And it turns out that having pictures of Bones splayed on the walls is a recipe for giving Jim a whole lot of wet dreams. It feels like they’ve met a whole lot more than twice because the array and variety of Jim’s dreams mean that they’ve been together in a number of compromising positions and reality just isn’t that good to Jim.

He wakes up on day three as groggy as ever, stumbling bleary-eyed and messy-haired into the kitchen to get coffee before they hit the ground running. Carol is already awake, looking perfect in her blue bandage dress, legs crossed as she neatly writes in the log. 

“Morning,” she says. “Did Bones keep you up all night again?

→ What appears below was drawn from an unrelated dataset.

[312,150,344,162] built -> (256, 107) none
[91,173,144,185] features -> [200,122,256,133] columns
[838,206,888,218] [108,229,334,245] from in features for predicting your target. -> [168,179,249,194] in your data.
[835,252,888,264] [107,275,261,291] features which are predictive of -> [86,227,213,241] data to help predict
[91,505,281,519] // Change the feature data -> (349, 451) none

I heard you moaning his name.”

“As soon as this job is over, you cannot be within five feet of me while I’m sleeping,” Jim warns, yawning deeply. “It gives you way too much ammunition.” He feels like he’s had a rough night, like he hasn’t slept at all, when he knows that isn’t the case. “Any news while I was out?” They’ve been taking shifts to make sure someone’s always awake.

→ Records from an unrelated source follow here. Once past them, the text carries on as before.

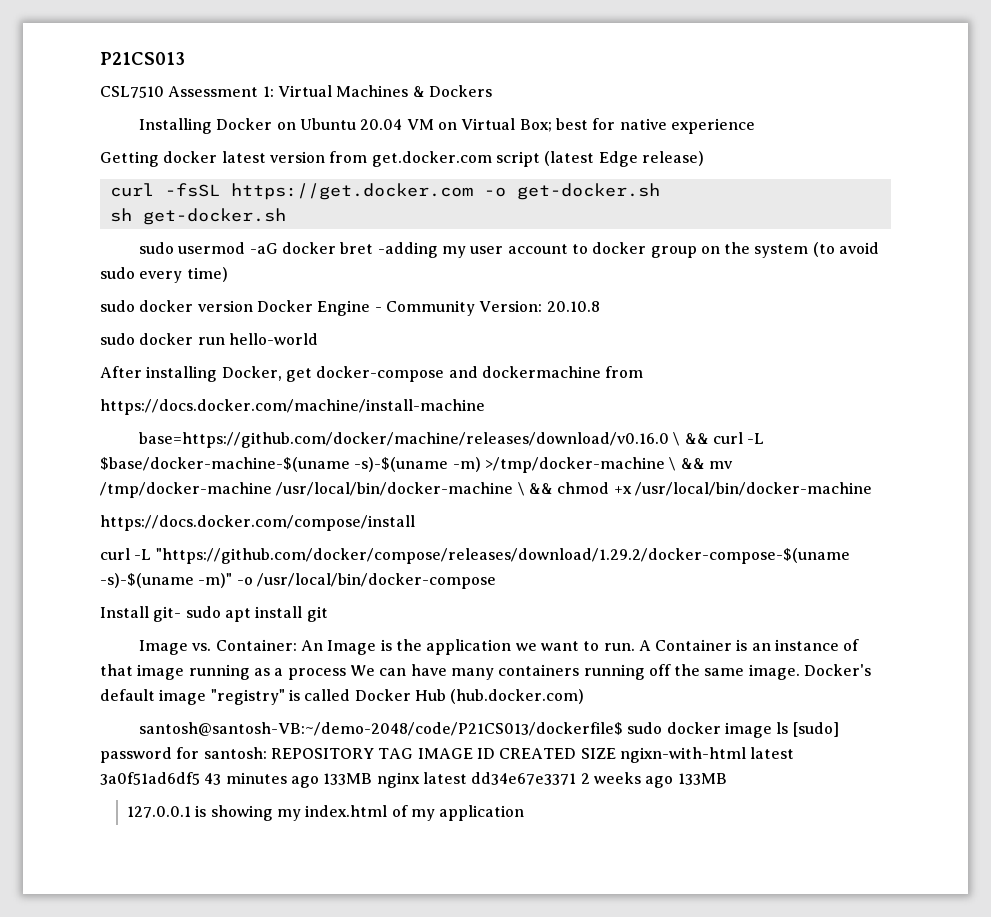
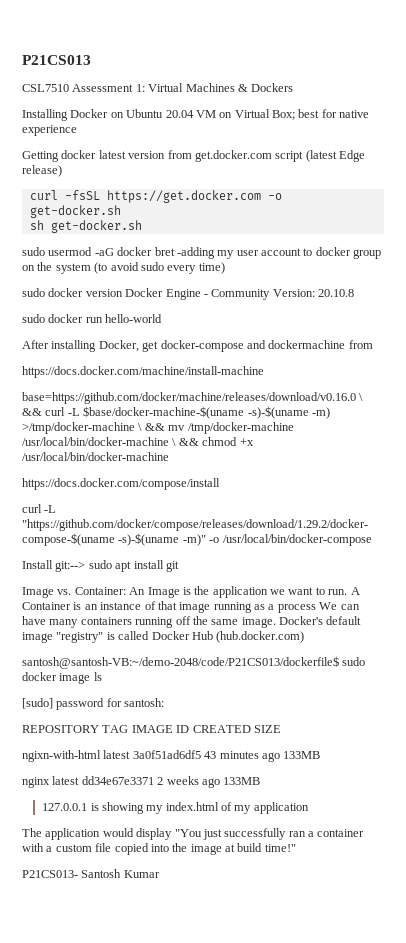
[153,606,182,622] git- -> [55,561,86,572] git:-->
(789, 728) none -> (102, 676) //
(267, 753) none -> (165, 702) //
(616, 753) none -> (281, 729) //
(373, 779) none -> (321, 755) //
(525, 813) none -> [22,828,365,840] [22,843,296,855] [22,869,160,878] // The application would display "You just successfully ran a container with a custom file copied into the image at build time!" // P21CS013- Santosh Kumar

“Scotty has a lead for us,” she confirms. “Pennsylvania. There’s a house that’s registered to an old alias of Chapel’s. It could very well be a distant relative of her mother’s, but it could be them.” She leans forward to grab her cup of coffee. “I’ve requisitioned a car. You’re driving.”

“I’m not even awake yet!” Jim protests.

“Hurry, then!” she calls as she heads to the door.

Jim stares forlornly at the cup of coffee sitting on the table in front of him. “You will never be mine,” he informs the cup, with its seductive steam swirling upwards. He sighs when Carol starts honking the horn downstairs, which means she’s probably been up for hours, planning exactly this. 

He swears under his breath and does the stupid thing of swallowing two large gulps of piping hot coffee, hissing and swearing as he rushes to pack an overnight bag, his weapons, and get dressed within five minutes. 

By the time he gets downstairs to the car, he’s sweating.

“Your socks don’t match,” Carol lazily informs him, peering over the rim of her sunglasses at the fact that his socks don’t match. “Also, I bought you a coffee,” she adds, which is the only reason Jim doesn’t take off his socks right then and there and throw them in her face. He grabs the paper cup like it’s a lifeline, drinking it deeply. 

He’s driving because she likes to nap while the landscapes pass and Jim always preferred being in control. He’s not sure what he did to earn it, but the drive to Pennsylvania passes easily enough, even if it’s six hours longer than Jim wants it to be. He shifts the car into park, staring up at the looming cabin before glancing back to Carol.

“You should probably go in,” Jim says. 

Part of him wants to believe that maybe Bones is here, but that’s a long shot. This is Chapel’s safe place, belonging to her family, and that’s Carol’s connection. He’s started to feel beyond twitchy. The more time that passes, the more Jim worries that Bones is going to walk down the wrong alley and he’s going to get himself into trouble.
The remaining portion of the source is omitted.